Big Data Glossary¶

This glossary collects abbreviations and professional terms that recur across the big data materials. Most entries are intentionally short. Topic-specific pages may provide fuller explanations or examples.

General Concepts¶

Big Data¶: Datasets and data workloads that are too large, too fast, or too complex for traditional single-machine processing methods.
Cluster¶: A group of connected computers that work together as one larger system.
Data pipeline¶: A sequence of steps that moves data from acquisition through storage, processing, analysis, and delivery.
Distributed system¶: A system that stores data or performs computation across multiple machines rather than on one computer.
ETL (Extract, Transform, Load)¶: A common data-engineering workflow that collects data, cleans or reshapes it, and loads it into a target system.
Fault tolerance¶: The ability of a system to continue working even when some components fail.
High availability¶: A design goal that keeps a system accessible and usable with minimal downtime.
Horizontal scaling¶: Increasing capacity by adding more machines and distributing the work.
Latency¶: The time required for one operation, such as a read or query, to finish.
Node¶: One machine or compute instance inside a distributed system or cluster.
Parallel processing¶: Running multiple tasks at the same time across different cores or machines.
Real-time processing¶: Processing data with very low delay so the result is useful immediately or within seconds.
Scalability¶: The ability of a system to handle growth in data volume, users, or work without failing or becoming impractical.
Schema¶: A definition of how data is organized, including fields, types, and relationships.
Semi-structured data¶: Data that has some organization, such as JSON or XML, but does not fit a rigid relational table format.
Stream processing¶: Processing data continuously as it arrives instead of waiting for large batches.
Structured data¶: Data organized into a well-defined format, such as rows and columns in a relational table.
Throughput¶: The amount of data or number of operations a system can process per unit of time.
Unstructured data¶: Data without a fixed tabular structure, such as free text, images, audio, or video.
Vertical scaling¶: Increasing capacity by making one machine more powerful, for example by adding more CPU, RAM, or faster storage.
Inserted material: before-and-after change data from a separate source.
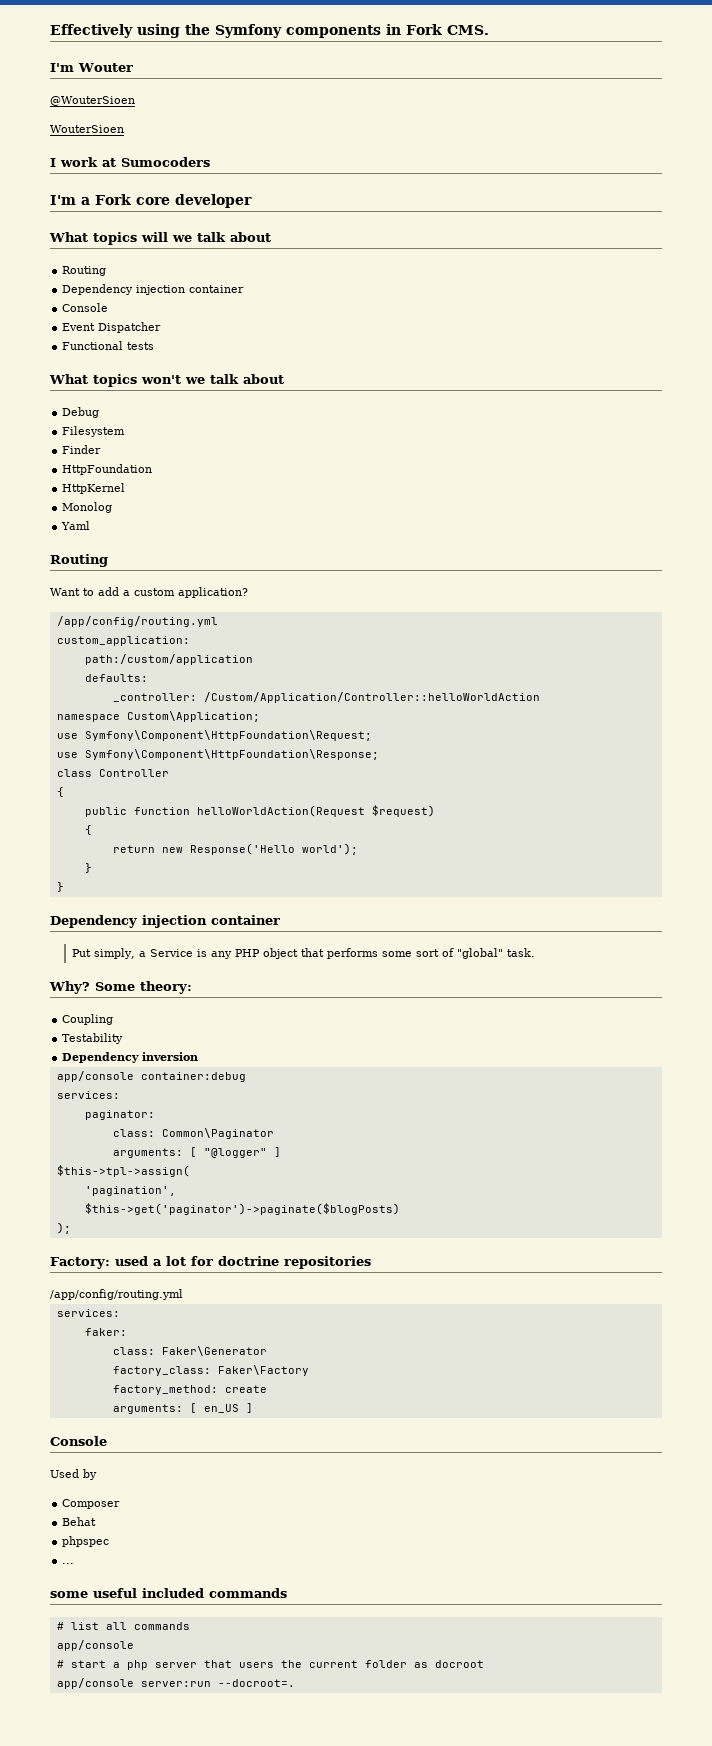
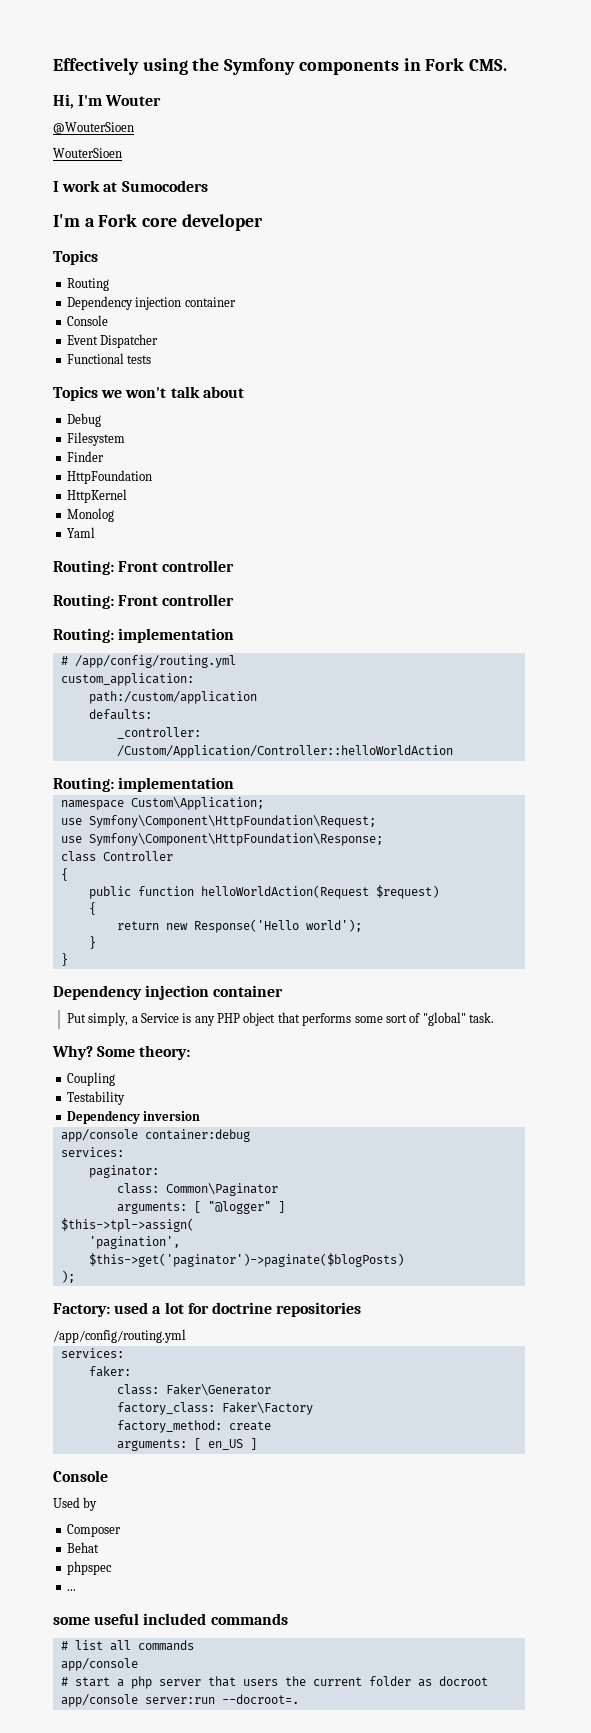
- I'm Wouter
+ Hi, I'm Wouter
  I'm a Fork core developer
- What topics will we talk about
+ Topics
- What topics won't we talk about
+ Topics we won't talk about
  Yaml
- Routing
- Want to add a custom application?
- /app/config/routing.yml
+ Routing: Front controller
+ Routing: Front controller
+ Routing: implementation
+ # /app/config/routing.yml
  _controller: /Custom/Application/Controller::helloWorldAction
+ Routing: implementation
Storage, Databases, and Cloud¶

ACID¶: A set of transaction properties: atomicity, consistency, isolation, and durability.
BASE¶: A looser distributed-systems model often summarized as basically available, soft state, and eventual consistency.
Consistency¶: The degree to which clients see the same data after updates.
Data lake¶: A large repository that stores raw data in many formats for later use.
Data warehouse¶: A system optimized for structured analytics, reporting, and large-scale queries.
Eventual consistency¶: A model in which replicas may temporarily disagree after an update but converge over time.
HDFS (Hadoop Distributed File System)¶: Hadoop’s distributed file system for storing large datasets across many machines.
Lakehouse¶: An architecture that combines low-cost data lake storage with warehouse- like management and query features.
NoSQL¶: A broad category of non-relational databases designed for flexible data models, horizontal scaling, or both. The phrase commonly means not only SQL.
Object storage¶: A storage model that keeps data as objects identified by keys rather than as files in a traditional hierarchical file system.
Partitioning¶: Dividing data into smaller pieces so it can be stored or processed more efficiently.
RDBMS (Relational Database Management System)¶: A database system based on tables, rows, columns, and SQL.
Replication¶: Keeping multiple copies of data on different machines for durability, availability, or faster reads.
Schema evolution¶: Controlled change to a schema over time as fields are added, removed, renamed, or retyped.
Sharding¶: A form of partitioning in which data is split across multiple machines so no single node stores everything.
SQL (Structured Query Language)¶: The standard language used to query and manage relational data.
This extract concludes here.